Saga phénoménale en 14 tomes disponibles chez Bragelonne (trad. Jean Claude Mallé), La Roue du temps fut le Grand Œuvre de Robert Jordan. Mais il mourut en 2007 et l'éditeur américain confia à Brandon Sanderson d'achever la fresque. Sur Prime Video, l'adaptation en série a bouclé sa troisième saison. Passé nous voir à la rédaction, le Dragon réincarné nous a confié quelques réflexions.
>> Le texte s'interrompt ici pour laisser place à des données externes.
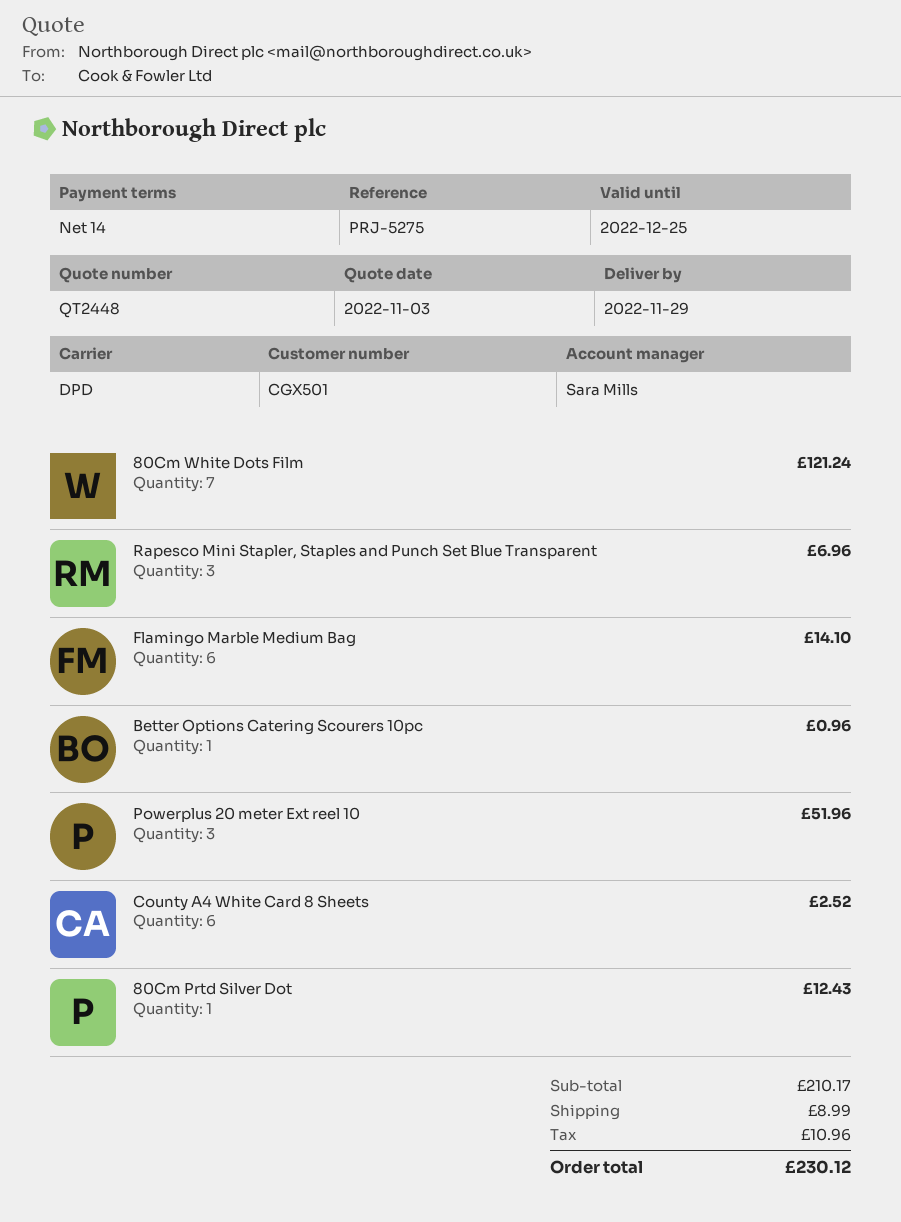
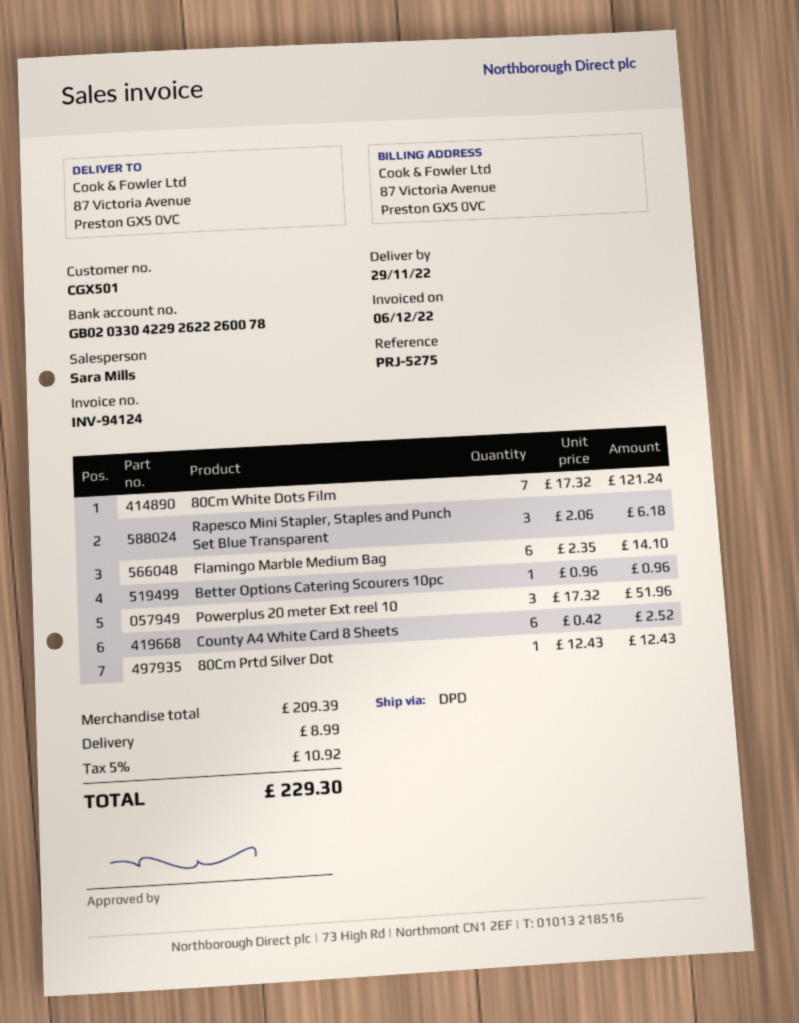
Rapesco Mini Stapler, Staples and Punch Set Blue Transparent: 3 for 6.96 -> 3 for 6.18
subtotal: 210.17 -> 209.39
tax: 10.96 -> 10.92
total: 230.12 -> 229.30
En 1990, l’écrivain américain Robert Jordan publie The Wheel of Time, premier tome d’une saga appelée à devenir un monument de la fantasy moderne. L’univers qu’il déploie puise aux mythologies du monde entier : au cœur de ce récit cyclique se trouve la fameuse « Roue du Temps », une répétition éternelle du destin tissée dans le canevas de la réalité.
Tout au long des aventures, l’auteur développa une cosmogonie riche de légendes, de prophéties et de personnages incarnant le Bien et le Mal dans toute leur complexité. Il en résulte une œuvre foisonnante, parfois considérée comme l’héritière du Seigneur des Anneaux. Le succès est au rendez-vous dans le monde anglophone : on estime que la saga s’est vendue à près de 90 millions d’exemplaires à l’international, faisant de The Wheel of Time l’une des épopées littéraires les plus lues depuis Tolkien.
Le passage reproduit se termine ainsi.